Tuesday, April 5, 2011

Gifts of Mobility: Disability Exceptionalism, Queerness & Rehabilitation in the Emergent Global Order

JULIE PASSANANTE ELMAN
New York University
Dept of Social & Cultural Analysis

ROBERT MCRUER
George Washington University
Dept of English

April 22, 2011
4:00-6:00PM


NYU Dept of Social & Cultural Analysis
20 Cooper Square, 4th Floor
NY, NY 10003

In 2009, Joni and Friends International Disability Center (IDC) celebrated its 30th anniversary of “ministry … to people with disabilities and their families across the US and the world.” Founded by Joni Eareckson Tada, who became disabled after a 1967 diving accident, IDC has participated in various forms of transnational evangelical/disability activism, including two seemingly-disparate contemporaneous initiatives: 1) “Wheels for the World,” a global wheelchair missionary outreach program that distributes donated wheelchairs throughout Eastern Europe, South America, Asia, and the Middle East and 2) the Manhattan Declaration, a globally-disseminated Christian manifesto, which avows support for pro-life, traditional marriage, and religious freedom and condones civil disobedience against laws regarding abortion and gay marriage. It emerged at the same moment that Uganda advanced its Anti-Homosexuality Bill of 2009, which proposed lifetime imprisonment or the death penalty for gay men and lesbians. Recent work in both disability and human rights scholarship has suggested a model of shared vulnerability and interdependence as spaces of possibility for a more expansive vision of human rights and global disability activism in the era of globalization and neoliberalism.
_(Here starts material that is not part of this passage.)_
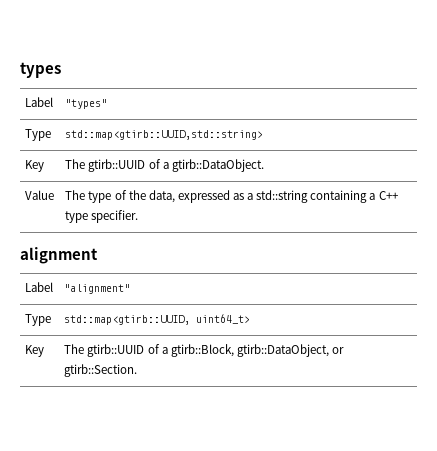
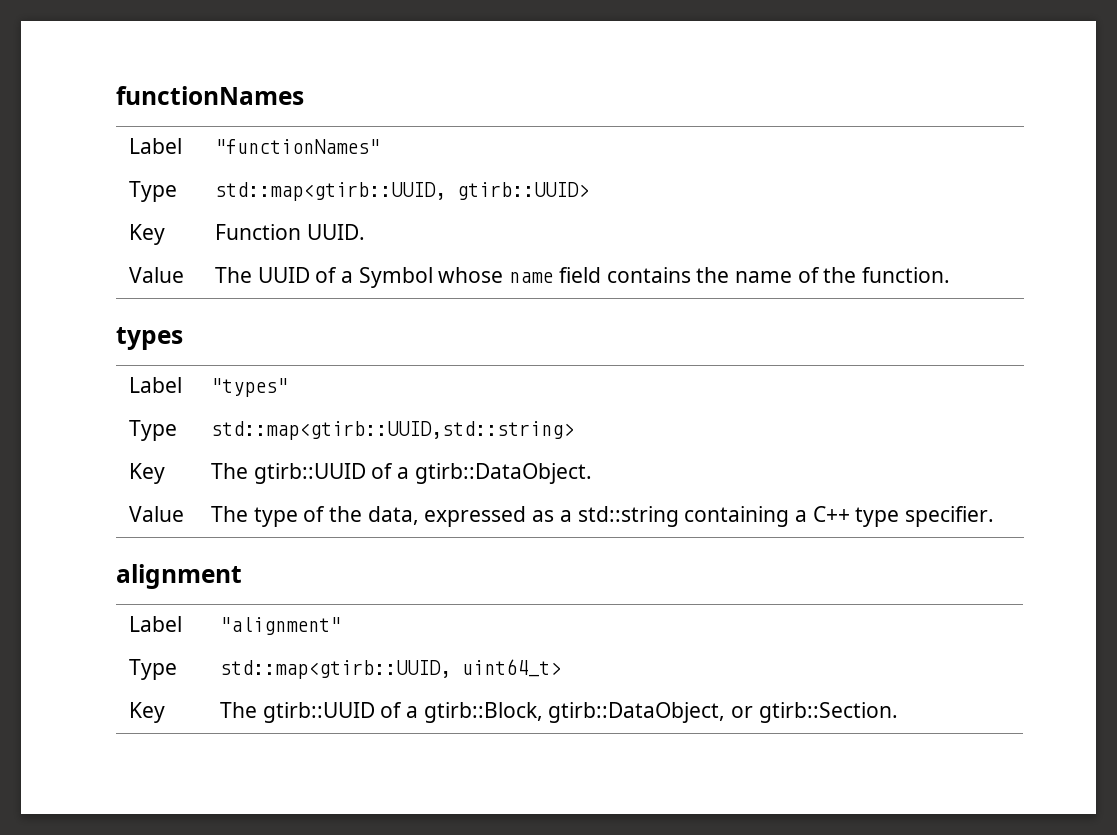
(20, 70) none -> [116,86,304,105] [129,138,183,154] [215,139,381,154] [129,181,178,202] [215,182,590,201] [129,224,166,245] [215,224,365,240] [129,267,185,283] [215,267,950,288] functionNames // Label | "functionNames" // Type | std::map<gtirb::UUID, gtirb::UUID> // Key | Function UUID. // Value | The UUID of a Symbol whose name field contains the name of the function. //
However, our work argues that a new discursive mobility of a seemingly-innocent “interdependency” can occlude the ways in which relations of power in the new world order are currently being reconfigured around rehabilitation, incarceration, and necropolitics that targets unruly populations for elimination. We examine IDC to spotlight how certain forms of transnational disability activism—along with the desire for new understandings of disability and disability identity—can be problematically articulated in and through emergent forms of homophobia and neocolonialism.

This event is co-sponsored by The NYU Council for the Study of Disability, The Center for Religion & Media, the Program in Gender and Sexuality Studies, and the Program in American Studies.